In the entries that follow, how many lines include the string "plugins"? The answer is the number only.

EXCERPTED RECORDS:
Content starts

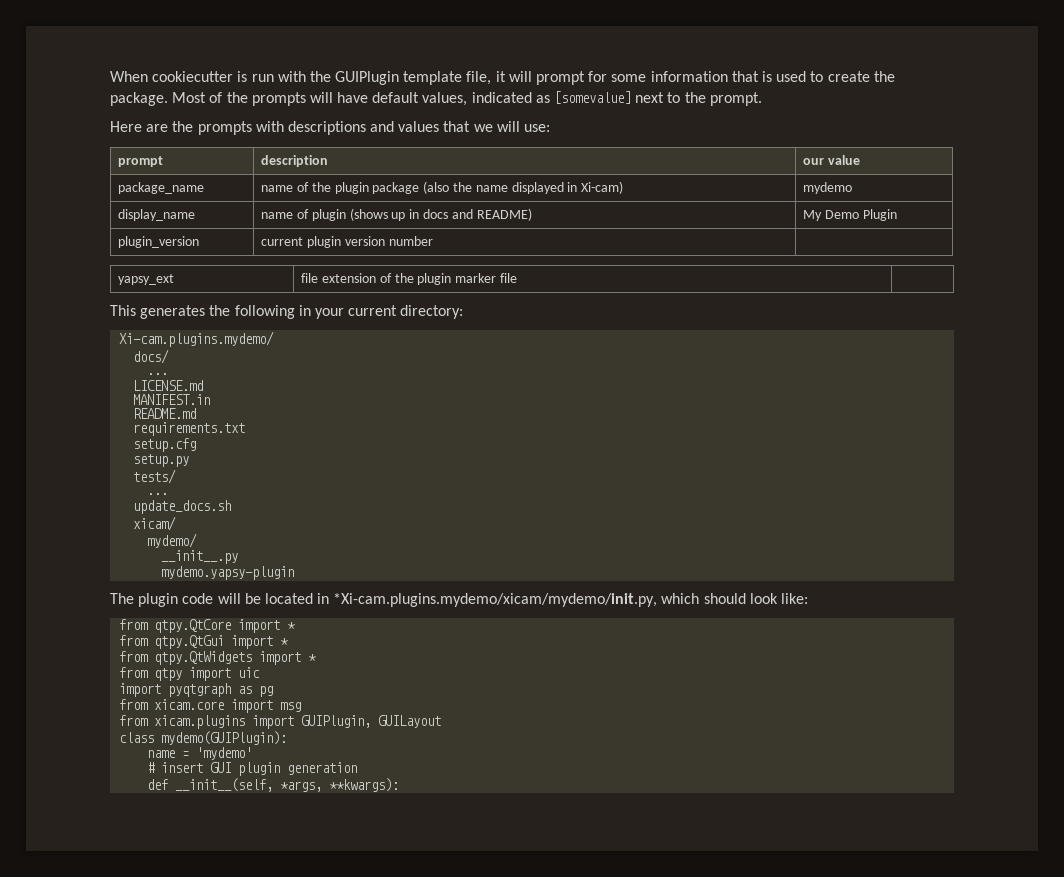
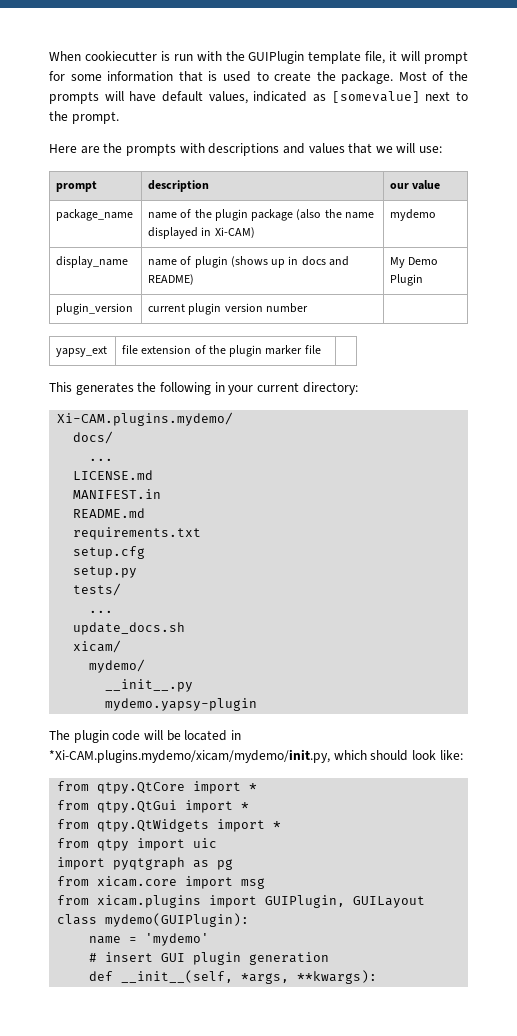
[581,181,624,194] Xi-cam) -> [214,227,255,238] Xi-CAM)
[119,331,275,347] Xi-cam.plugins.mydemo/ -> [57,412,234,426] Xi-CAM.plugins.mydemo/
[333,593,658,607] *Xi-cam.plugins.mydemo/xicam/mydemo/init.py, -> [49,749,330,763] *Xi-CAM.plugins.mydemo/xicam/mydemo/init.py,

Content ends
Content starts

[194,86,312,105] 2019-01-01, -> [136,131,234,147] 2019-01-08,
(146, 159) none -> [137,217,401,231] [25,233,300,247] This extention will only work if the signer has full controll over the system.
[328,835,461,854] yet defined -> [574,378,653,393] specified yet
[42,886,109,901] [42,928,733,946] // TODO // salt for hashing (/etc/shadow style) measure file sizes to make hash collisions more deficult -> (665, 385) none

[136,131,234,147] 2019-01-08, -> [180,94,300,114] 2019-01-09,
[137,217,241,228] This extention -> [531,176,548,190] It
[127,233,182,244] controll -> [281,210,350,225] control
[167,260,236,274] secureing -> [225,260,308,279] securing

Content ends

SOLUTION TO THE EXERCISE:
2